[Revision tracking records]
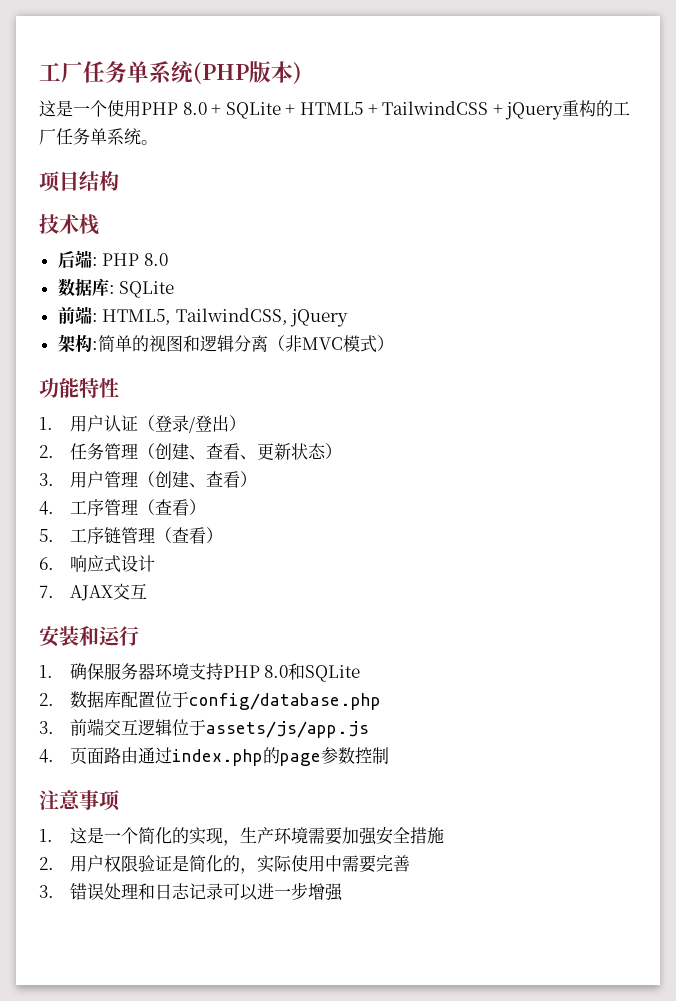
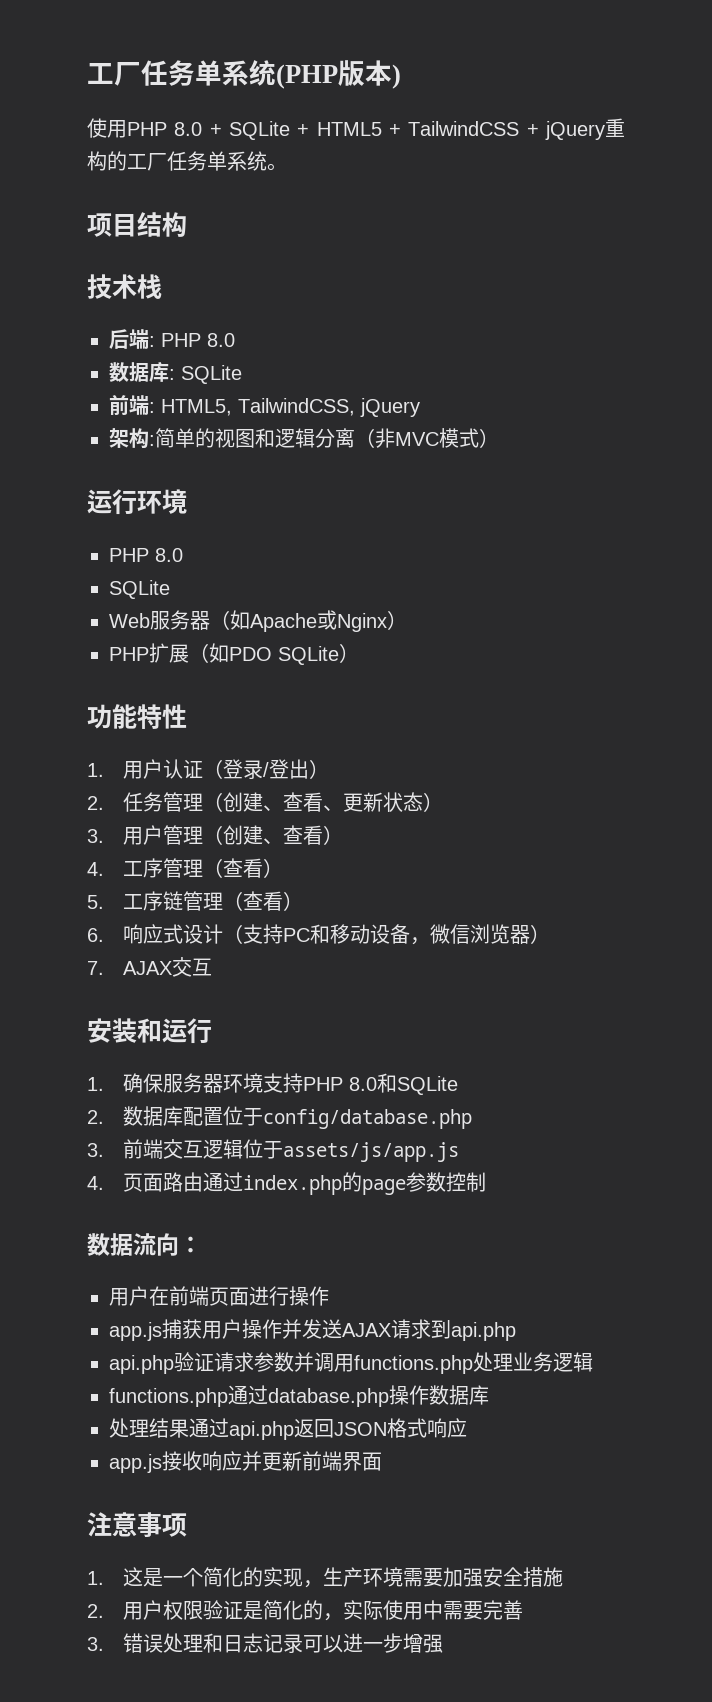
- 这是一个使用PHP 8.0 + SQLite + HTML5 + TailwindCSS + jQuery重构的工厂任务单系统。
+ 使用PHP 8.0 + SQLite + HTML5 + TailwindCSS + jQuery重构的工厂任务单系统。
+ 运行环境
+ PHP 8.0
+ SQLite
+ Web服务器（如Apache或Nginx）
+ PHP扩展（如PDO SQLite）
- 6.响应式设计
+ 6.响应式设计（支持PC和移动设备，微信浏览器）
+ 数据流向：
+ 用户在前端页面进行操作
+ app.js捕获用户操作并发送AJAX请求到api.php
+ api.php验证请求参数并调用functions.php处理业务逻辑
+ functions.php通过database.php操作数据库
+ 处理结果通过api.php返回JSON格式响应
+ app.js接收响应并更新前端界面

## WORK TASK
The expected output is every line of the data, unchanged, with the pictures skipped.

## ANSWER SECTION
- 这是一个使用PHP 8.0 + SQLite + HTML5 + TailwindCSS + jQuery重构的工厂任务单系统。
+ 使用PHP 8.0 + SQLite + HTML5 + TailwindCSS + jQuery重构的工厂任务单系统。
+ 运行环境
+ PHP 8.0
+ SQLite
+ Web服务器（如Apache或Nginx）
+ PHP扩展（如PDO SQLite）
- 6.响应式设计
+ 6.响应式设计（支持PC和移动设备，微信浏览器）
+ 数据流向：
+ 用户在前端页面进行操作
+ app.js捕获用户操作并发送AJAX请求到api.php
+ api.php验证请求参数并调用functions.php处理业务逻辑
+ functions.php通过database.php操作数据库
+ 处理结果通过api.php返回JSON格式响应
+ app.js接收响应并更新前端界面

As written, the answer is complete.